Et à plus longue échéance?

Un autre élément joue en faveur d’une progression graduelle des prix: la baisse des investissements conséquence du recul des cours. Plusieurs projets devront ainsi être abandonnés ou retardés, sans oublier que, chaque année, sans investissements, les puits traditionnels déclinent naturellement de 7%. Ce sont ainsi 1,3 mbj qui devraient manquer d’ici fin 2017 en raison de ces économies. A ceci s’ajoute la poursuite de la hausse de la demande qui, contrairement aux idées reçues, n’a jamais baissé. L’an dernier, l’augmentation était de 1,65 mbj et nous tablons pour cette année sur une progression de 1,85 mbj. Habituellement, dans une économie qui croît à un rythme 3%, la hausse avoisine 1,1 mbj. En fait, l’effet prix bas a beaucoup joué sur la demande, surtout dans les pays développés. A plus longue échéance, la demande sera toujours davantage tirée par les économies émergentes. (voir tableau ci-dessous).

 

Evolution de l’offre et de la demande de pétrole dans le monde

En millions de barils par jour

  Année  

  offre (mbj)  

  demande (mbj)  

  2015  

  97,1  

  95,4  

  2016  

  97,3  

  97,2  

  2017  

  97,7  

  98,7  

Source: Pira Energy Group

 

Dans quelle proportion la baisse des prix du pétrole a-t-elle touché la production non conventionnelle, à commencer par celle des pétroles de schistes américains?

Ce pétrole a deux caractéristiques: il est un peu plus cher à exploiter et présente un cycle de vie plus court que le pétrole OPEP. Ainsi, si les prix étaient restés au niveau de 30 dollars, il n’y aurait plus de production de pétrole de schistes d’ici deux ou trois ans. Et des cours aux environs de 60 dollars sont nécessaires pour recréer de la production additionnelle. Par ailleurs, le brut conventionnel exige une période de cinq à dix ans entre l’investissement et l’extraction de la première goutte pour un puits qui produit ensuite pendant une quinzaine d’années. Dans le pétrole de schistes, les cycles sont plus courts: deux ans environ pour la mise en production et à peine plus pour la durée de vie du puits. Les réactions aux prix sont ainsi plus immédiates. La production des pétroles de schistes a baissé de 0,9 mbj depuis son pic de début 2015. Le recul pour cette année devrait atteindre 0,5 mbj avec un plus bas en mai. Avec 8,8 mbj de production, les Etats-Unis montent sur la troisième marche des producteurs mondiaux derrière l’Arabie Saoudite et la Russie (environ 10 mbj chacun).

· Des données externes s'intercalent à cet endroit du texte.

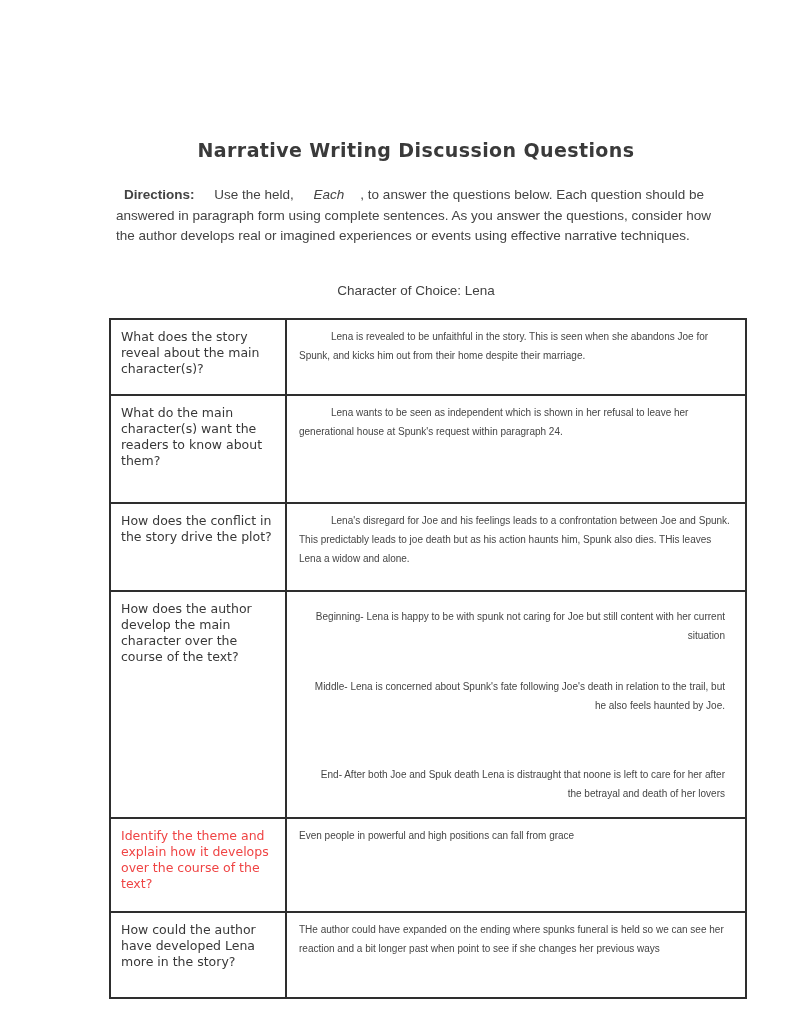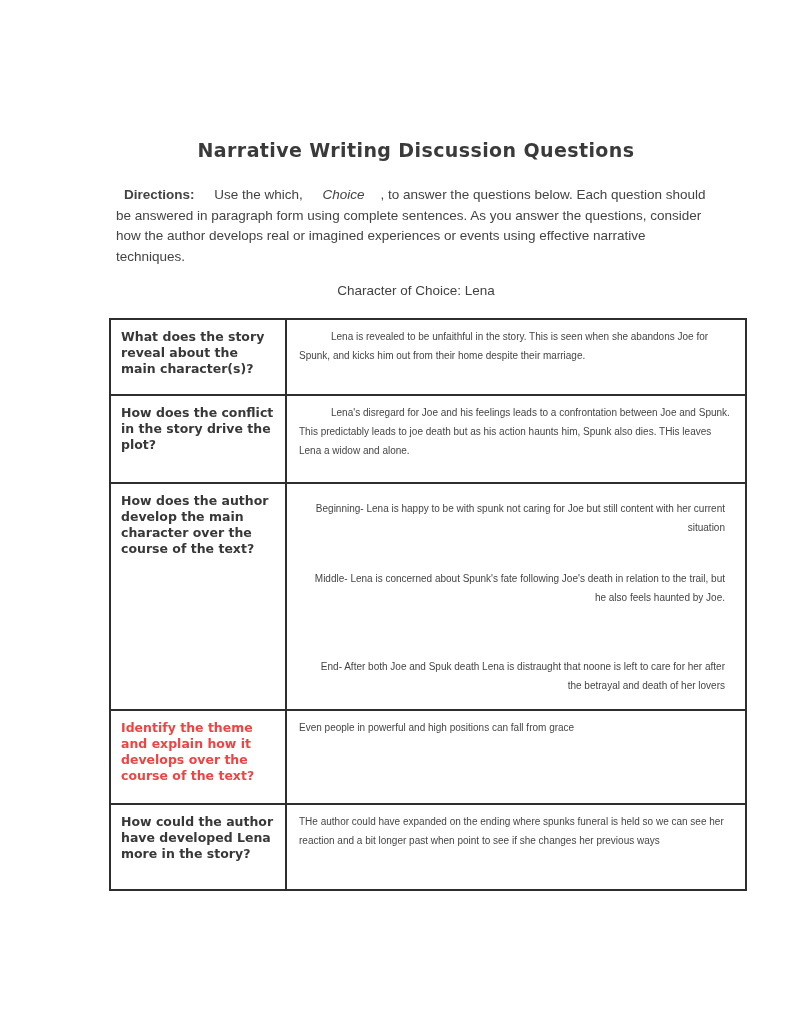"Use the which," span { text: which -> held }
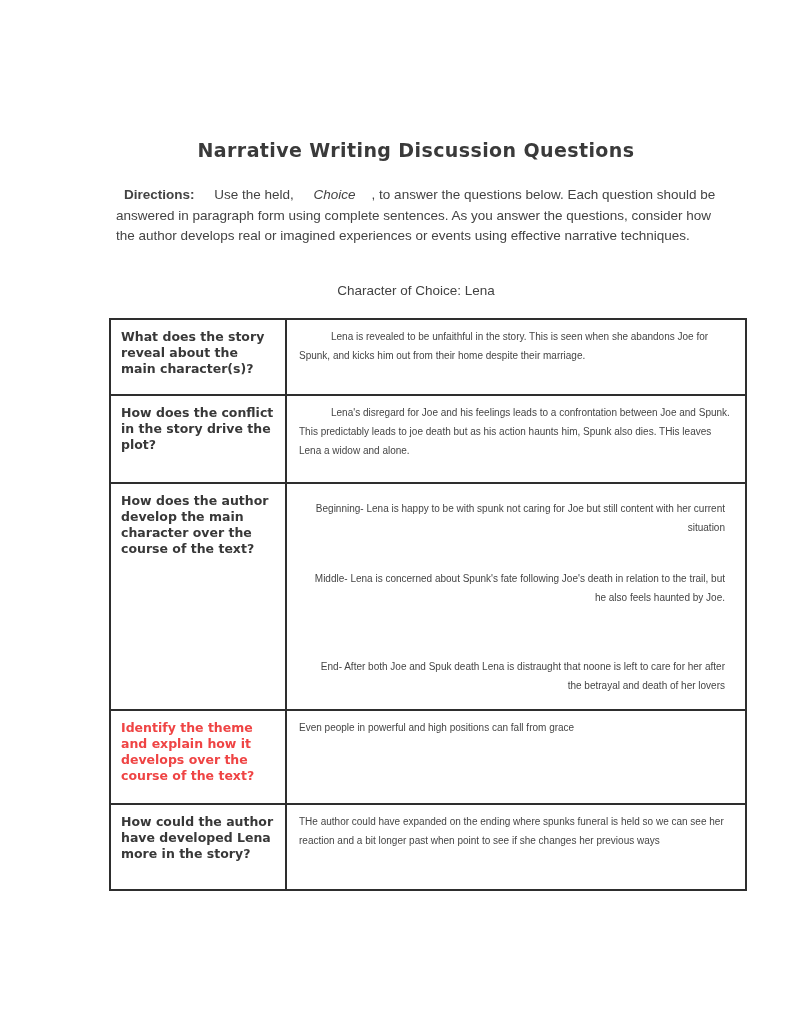"Choice" span.italic { text: Choice -> Each }
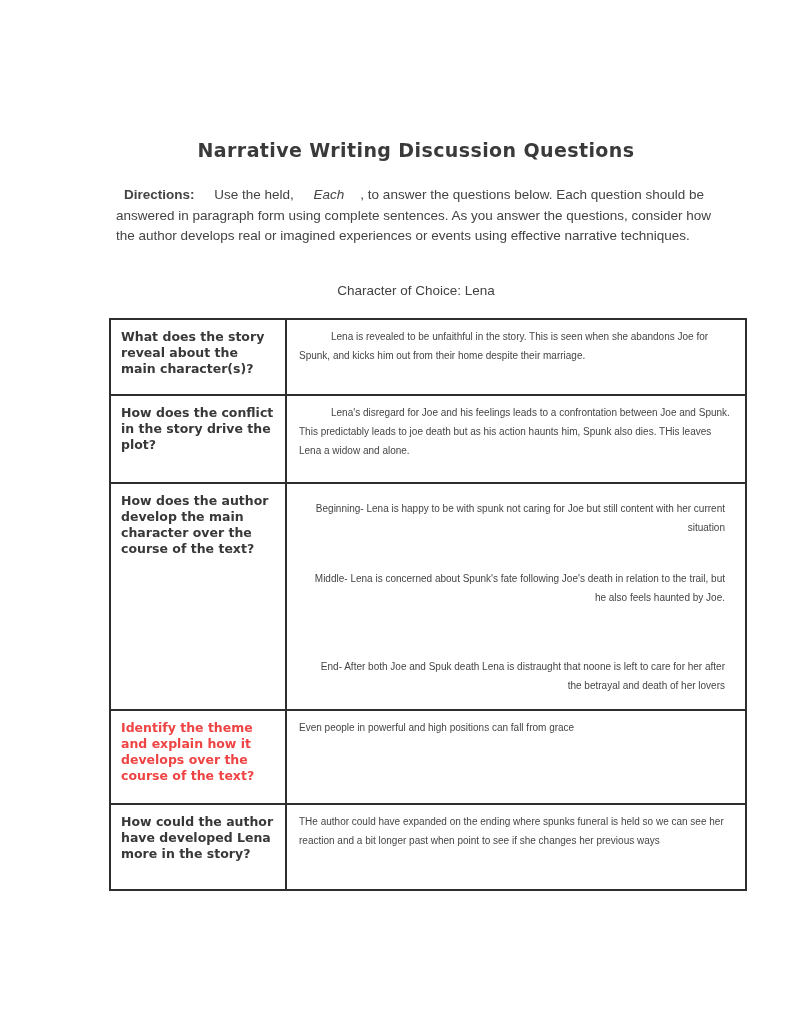"What does the story reveal" .qa-table .q { font-weight: bold -> normal }
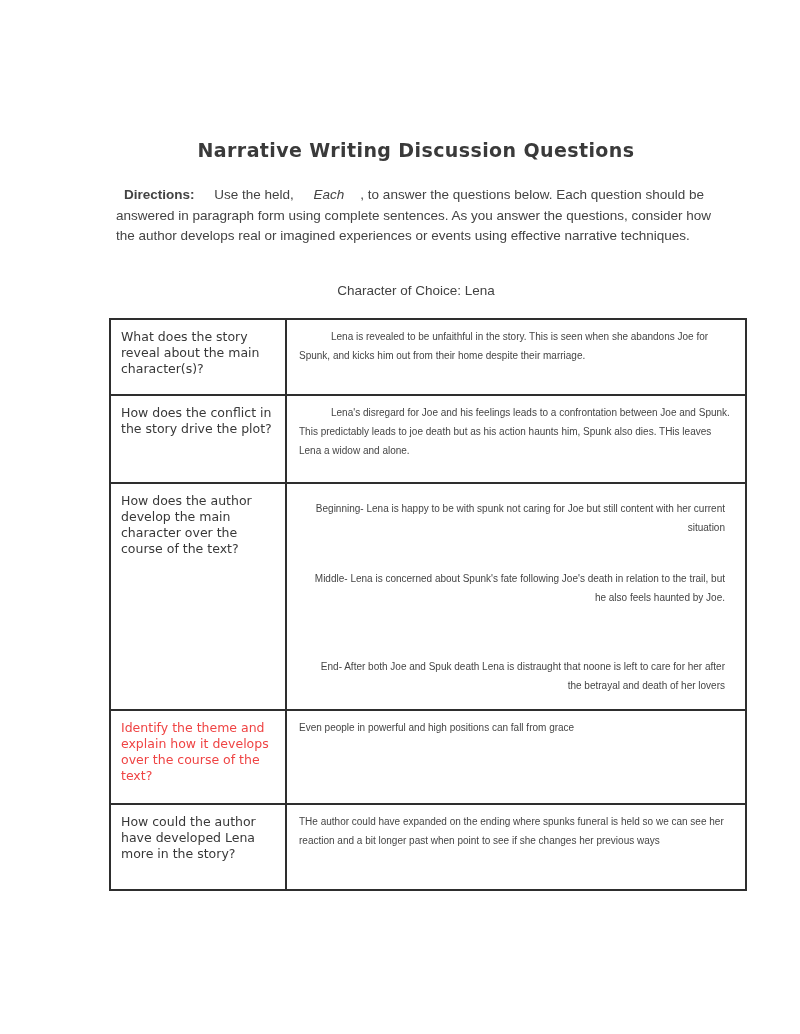"What do the main character(s)" tr.row-2 { html: none -> <tr> <td>What do the main character(s) want the readers to know about them?</td> <td>Lena wants to be seen as independent which is shown in her refusal to leave her generational house at Spunk's request within paragraph 24.</td> </tr> }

Comment expliquez-vous l’échec le 17 avril de l’accord de Doha sur un gel de la production de l’OPEP et de quelques autres producteurs non-OPEP, dont la Russie?

La plupart des pays de l’OPEP étaient favorables à un gel de la production à l’exception notable de l’Arabie Saoudite. Riyad refuse de bloquer sa production alors même que l’Iran augmente la sienne suite à la levée des sanctions internationales. Cette situation démontre bien que l’Arabie Saoudite ne veut plus d’une politique de contrôle des prix. Depuis novembre 2014, elle mène une stratégie purement économique: produire le plus possible indépendamment de toute géostratégie pour gagner des parts de marchés. Si à court terme, suite à cette décision, les prix repartent à la baisse, la tendance ne devrait pas durer, car le marché poursuit son rééquilibrage. En fait, cet échec renforce nos craintes de voir dans le futur des pics de hausse des prix dus au sous-investissement actuel.

Comment va se développer la production iranienne?

Nous nous montrons plus prudents que le gouvernement iranien sur sa capacité de production en raison de la longue inactivité des puits due aux sanctions internationales. Ils parlent de 4 mbj de production potentielle, ils n’y parviendront que lorsque les investissements massifs produiront leurs effets. Soit pas avant trois à quatre ans. Nous tablons sur une production de 3,4 mbj cette année et 3,7 mbj l’an prochain.